> [EXERCISE REQUIREMENTS] Exact retyping of the data: please keep every word and drop each picture.

> [DATA SHOWN]
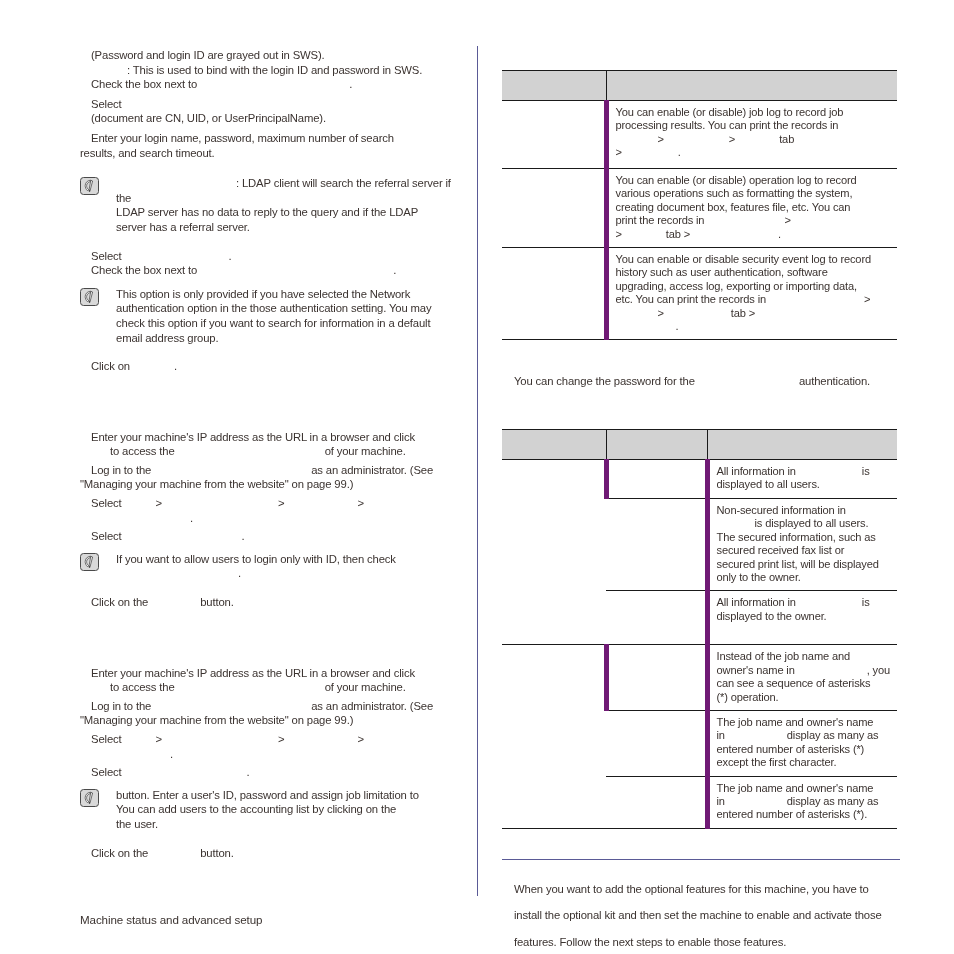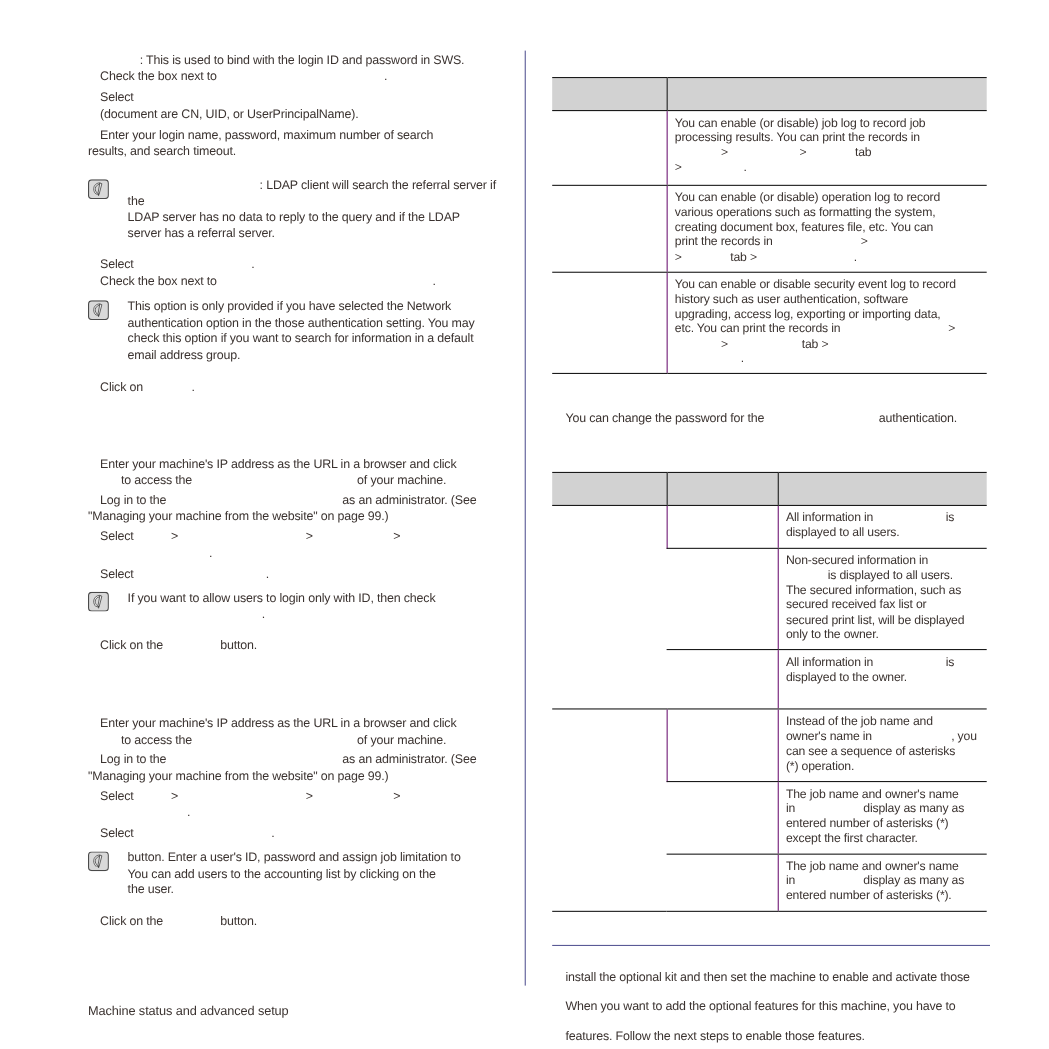--- a/index.html
+++ b/index.html
@@ -95,21 +95,21 @@
     padding: 5px 6px 6px 7px;
     text-align: left;
     font-weight: normal;
     letter-spacing: -0.15px;
   }
   table.doc-table thead th {
     background: #d2d2d2;
     height: 18px;
   }
   table.doc-table tbody tr td + td {
-    border-left: 1px solid #701a75;
+    border-left: 5px solid #701a75;
   }
   table.doc-table thead th + th {
     border-left: 1px solid #1a1a1a;
   }
   table.doc-table td p,
   table.doc-table th p {
     margin: 0;
   }
 
   .t1 col.c1 { width: 104px; }
@@ -146,20 +146,21 @@
 </head>
 <body>
 
 <div class="page">
 
   <div class="col-divider"></div>
 
   <div class="left-col">
 
     <div>
+      <p class="para indent-1">(Password and login ID are grayed out in SWS).</p>
       <p class="para" style="padding-left:47px;">: This is used to bind with the login ID and password in SWS.</p>
       <p class="para indent-1"><span>Check the box next to</span><span class="blank" style="width:152px;"></span><span>.</span></p>
       <p class="para indent-1" style="margin-top:5px;">Select</p>
       <p class="para indent-1">(document are CN, UID, or UserPrincipalName).</p>
       <p class="para indent-1" style="margin-top:5px;">Enter your login name, password, maximum number of search</p>
       <p class="para">results, and search timeout.</p>
     </div>
 
     <div class="gap-md"></div>
 
@@ -401,22 +402,22 @@
       </tbody>
     </table>
 
     <div style="height:30px;"></div>
 
     <hr class="section-rule">
 
     <div style="height:10px;"></div>
 
     <div>
+      <p class="mid-para">When you want to add the optional features for this machine, you have to</p>
       <p class="mid-para">install the optional kit and then set the machine to enable and activate those</p>
-      <p class="mid-para">When you want to add the optional features for this machine, you have to</p>
       <p class="mid-para">features. Follow the next steps to enable those features.</p>
     </div>
 
   </div>
 
   <div class="footer">Machine status and advanced setup</div>
 
 </div>
 
 </body></html>

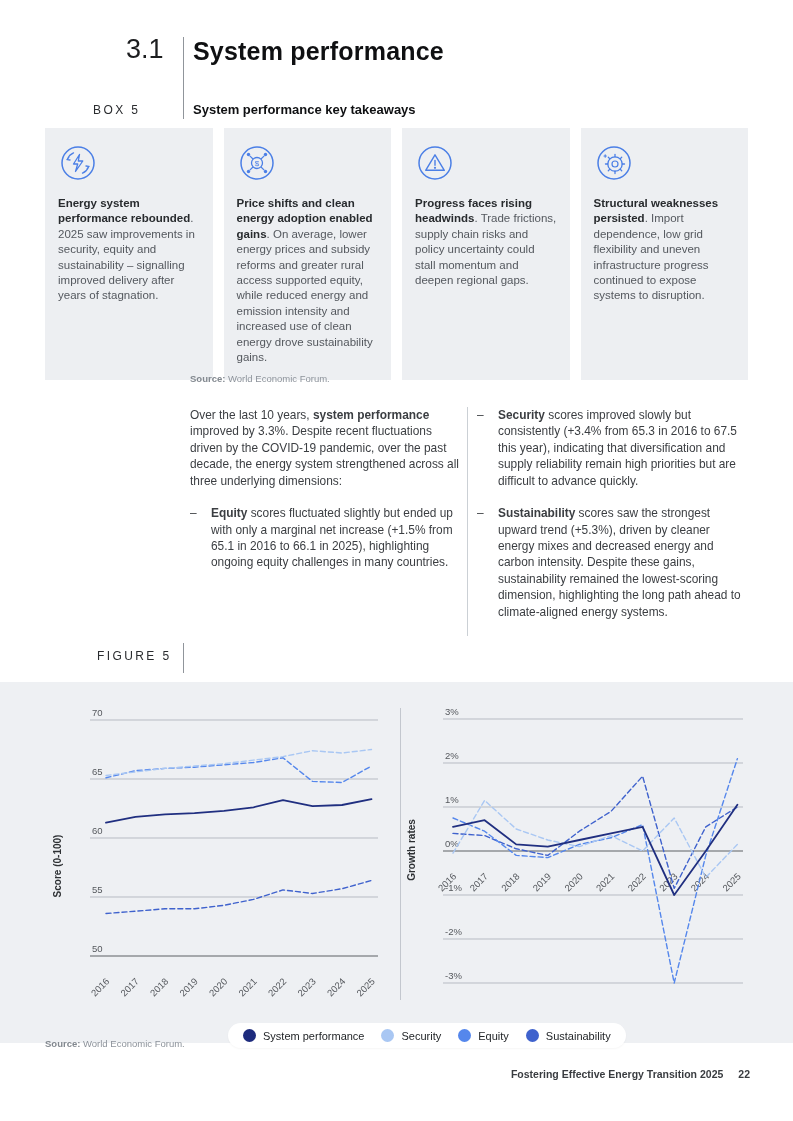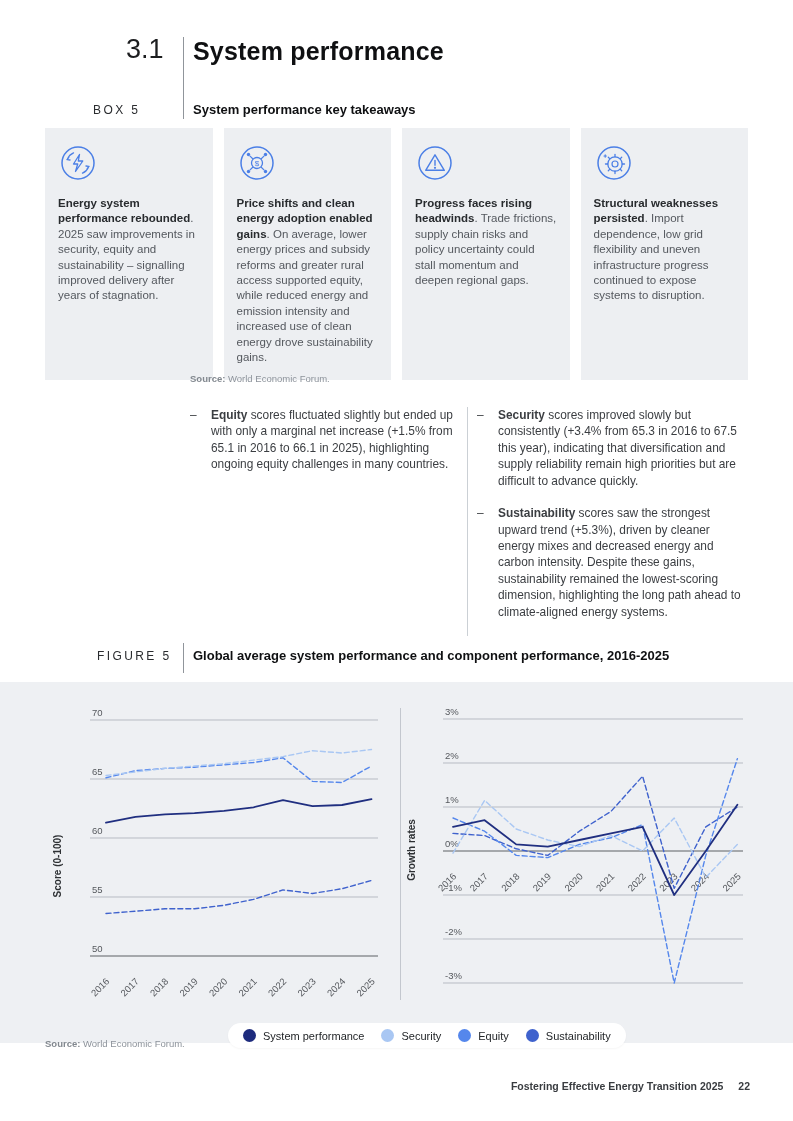--- a/index.html
+++ b/index.html
@@ -119,41 +119,41 @@
       <span class="b">Structural weaknesses persisted</span><span>. </span><span>Import dependence, low grid flexibility and uneven infrastructure progress continued to expose systems to disruption.</span>
     </div>
   </div>
 
   <div class="abs source" style="left:190px;top:373px;">
     <span class="b">Source:</span> <span>World Economic Forum.</span>
   </div>
 
   <div class="abs bodycols" style="left:190px;top:407px;width:558px;">
     <div class="col col-l">
+      <p><span>Over the last 10 years, </span><span class="b">system performance</span><span> improved by 3.3%. Despite recent fluctuations driven by the COVID-19 pandemic, over the past decade, the energy system strengthened across all three underlying dimensions:</span></p>
       <div class="bullet">
         <span class="mark">–</span>
         <span><span class="b">Equity</span><span> scores fluctuated slightly but ended up with only a marginal net increase (+1.5% from 65.1 in 2016 to 66.1 in 2025), highlighting ongoing equity challenges in many countries.</span></span>
       </div>
     </div>
     <div class="coldiv"></div>
     <div class="col col-r">
       <div class="bullet">
         <span class="mark">–</span>
         <span><span class="b">Security</span><span> scores improved slowly but consistently (+3.4% from 65.3 in 2016 to 67.5 this year), indicating that diversification and supply reliability remain high priorities but are difficult to advance quickly.</span></span>
       </div>
       <div class="bullet">
         <span class="mark">–</span>
         <span><span class="b">Sustainability</span><span> scores saw the strongest upward trend (+5.3%), driven by cleaner energy mixes and decreased energy and carbon intensity. Despite these gains, sustainability remained the lowest-scoring dimension, highlighting the long path ahead to climate-aligned energy systems.</span></span>
       </div>
     </div>
   </div>
 
   <div class="abs kicker" style="left:97px;top:649px;">FIGURE 5</div>
   <div class="abs vrule" style="left:183px;top:643px;height:30px;"></div>
-  <div class="abs boxtitle" style="left:193px;top:648px;">Global average system performance and component performance, 2016-2025</div>
 
   <div class="abs band" style="left:0;top:682px;width:793px;height:361px;">
     <svg id="score-svg" class="abs" style="left:45px;top:16px;" width="350" height="312">
         <line x1="45" y1="22" x2="333" y2="22" stroke="#b7bbc3" stroke-width="1"></line>
         <text x="47" y="18" class="tick">70</text>
         <line x1="45" y1="81" x2="333" y2="81" stroke="#b7bbc3" stroke-width="1"></line>
         <text x="47" y="77" class="tick">65</text>
         <line x1="45" y1="140" x2="333" y2="140" stroke="#b7bbc3" stroke-width="1"></line>
         <text x="47" y="136" class="tick">60</text>
         <line x1="45" y1="199" x2="333" y2="199" stroke="#b7bbc3" stroke-width="1"></line>
@@ -225,19 +225,19 @@
       <span class="legitem">
           <span class="dot" style="background: rgb(63, 98, 205);"></span>
           <span>Sustainability</span>
         </span>
     </div>
 
     <div class="abs source" style="left:45px;top:356px;">
       <span class="b">Source:</span> <span>World Economic Forum.</span>
     </div>
 
-    <div class="abs footer" style="right:43px;top:398px;">
+    <div class="abs footer" style="right:43px;top:386px;">
       <span>Fostering Effective Energy Transition 2025</span>
       <span>22</span>
     </div>
   </div>
 
 </div>
 
 </body></html>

> [RESPONSE FOR THIS EXERCISE]
--- a/index.html
+++ b/index.html
@@ -95,21 +95,21 @@
     padding: 5px 6px 6px 7px;
     text-align: left;
     font-weight: normal;
     letter-spacing: -0.15px;
   }
   table.doc-table thead th {
     background: #d2d2d2;
     height: 18px;
   }
   table.doc-table tbody tr td + td {
-    border-left: 1px solid #701a75;
+    border-left: 5px solid #701a75;
   }
   table.doc-table thead th + th {
     border-left: 1px solid #1a1a1a;
   }
   table.doc-table td p,
   table.doc-table th p {
     margin: 0;
   }
 
   .t1 col.c1 { width: 104px; }
@@ -146,20 +146,21 @@
 </head>
 <body>
 
 <div class="page">
 
   <div class="col-divider"></div>
 
   <div class="left-col">
 
     <div>
+      <p class="para indent-1">(Password and login ID are grayed out in SWS).</p>
       <p class="para" style="padding-left:47px;">: This is used to bind with the login ID and password in SWS.</p>
       <p class="para indent-1"><span>Check the box next to</span><span class="blank" style="width:152px;"></span><span>.</span></p>
       <p class="para indent-1" style="margin-top:5px;">Select</p>
       <p class="para indent-1">(document are CN, UID, or UserPrincipalName).</p>
       <p class="para indent-1" style="margin-top:5px;">Enter your login name, password, maximum number of search</p>
       <p class="para">results, and search timeout.</p>
     </div>
 
     <div class="gap-md"></div>
 
@@ -401,22 +402,22 @@
       </tbody>
     </table>
 
     <div style="height:30px;"></div>
 
     <hr class="section-rule">
 
     <div style="height:10px;"></div>
 
     <div>
+      <p class="mid-para">When you want to add the optional features for this machine, you have to</p>
       <p class="mid-para">install the optional kit and then set the machine to enable and activate those</p>
-      <p class="mid-para">When you want to add the optional features for this machine, you have to</p>
       <p class="mid-para">features. Follow the next steps to enable those features.</p>
     </div>
 
   </div>
 
   <div class="footer">Machine status and advanced setup</div>
 
 </div>
 
 </body></html>

--- a/index.html
+++ b/index.html
@@ -119,41 +119,41 @@
       <span class="b">Structural weaknesses persisted</span><span>. </span><span>Import dependence, low grid flexibility and uneven infrastructure progress continued to expose systems to disruption.</span>
     </div>
   </div>
 
   <div class="abs source" style="left:190px;top:373px;">
     <span class="b">Source:</span> <span>World Economic Forum.</span>
   </div>
 
   <div class="abs bodycols" style="left:190px;top:407px;width:558px;">
     <div class="col col-l">
+      <p><span>Over the last 10 years, </span><span class="b">system performance</span><span> improved by 3.3%. Despite recent fluctuations driven by the COVID-19 pandemic, over the past decade, the energy system strengthened across all three underlying dimensions:</span></p>
       <div class="bullet">
         <span class="mark">–</span>
         <span><span class="b">Equity</span><span> scores fluctuated slightly but ended up with only a marginal net increase (+1.5% from 65.1 in 2016 to 66.1 in 2025), highlighting ongoing equity challenges in many countries.</span></span>
       </div>
     </div>
     <div class="coldiv"></div>
     <div class="col col-r">
       <div class="bullet">
         <span class="mark">–</span>
         <span><span class="b">Security</span><span> scores improved slowly but consistently (+3.4% from 65.3 in 2016 to 67.5 this year), indicating that diversification and supply reliability remain high priorities but are difficult to advance quickly.</span></span>
       </div>
       <div class="bullet">
         <span class="mark">–</span>
         <span><span class="b">Sustainability</span><span> scores saw the strongest upward trend (+5.3%), driven by cleaner energy mixes and decreased energy and carbon intensity. Despite these gains, sustainability remained the lowest-scoring dimension, highlighting the long path ahead to climate-aligned energy systems.</span></span>
       </div>
     </div>
   </div>
 
   <div class="abs kicker" style="left:97px;top:649px;">FIGURE 5</div>
   <div class="abs vrule" style="left:183px;top:643px;height:30px;"></div>
-  <div class="abs boxtitle" style="left:193px;top:648px;">Global average system performance and component performance, 2016-2025</div>
 
   <div class="abs band" style="left:0;top:682px;width:793px;height:361px;">
     <svg id="score-svg" class="abs" style="left:45px;top:16px;" width="350" height="312">
         <line x1="45" y1="22" x2="333" y2="22" stroke="#b7bbc3" stroke-width="1"></line>
         <text x="47" y="18" class="tick">70</text>
         <line x1="45" y1="81" x2="333" y2="81" stroke="#b7bbc3" stroke-width="1"></line>
         <text x="47" y="77" class="tick">65</text>
         <line x1="45" y1="140" x2="333" y2="140" stroke="#b7bbc3" stroke-width="1"></line>
         <text x="47" y="136" class="tick">60</text>
         <line x1="45" y1="199" x2="333" y2="199" stroke="#b7bbc3" stroke-width="1"></line>
@@ -225,19 +225,19 @@
       <span class="legitem">
           <span class="dot" style="background: rgb(63, 98, 205);"></span>
           <span>Sustainability</span>
         </span>
     </div>
 
     <div class="abs source" style="left:45px;top:356px;">
       <span class="b">Source:</span> <span>World Economic Forum.</span>
     </div>
 
-    <div class="abs footer" style="right:43px;top:398px;">
+    <div class="abs footer" style="right:43px;top:386px;">
       <span>Fostering Effective Energy Transition 2025</span>
       <span>22</span>
     </div>
   </div>
 
 </div>
 
 </body></html>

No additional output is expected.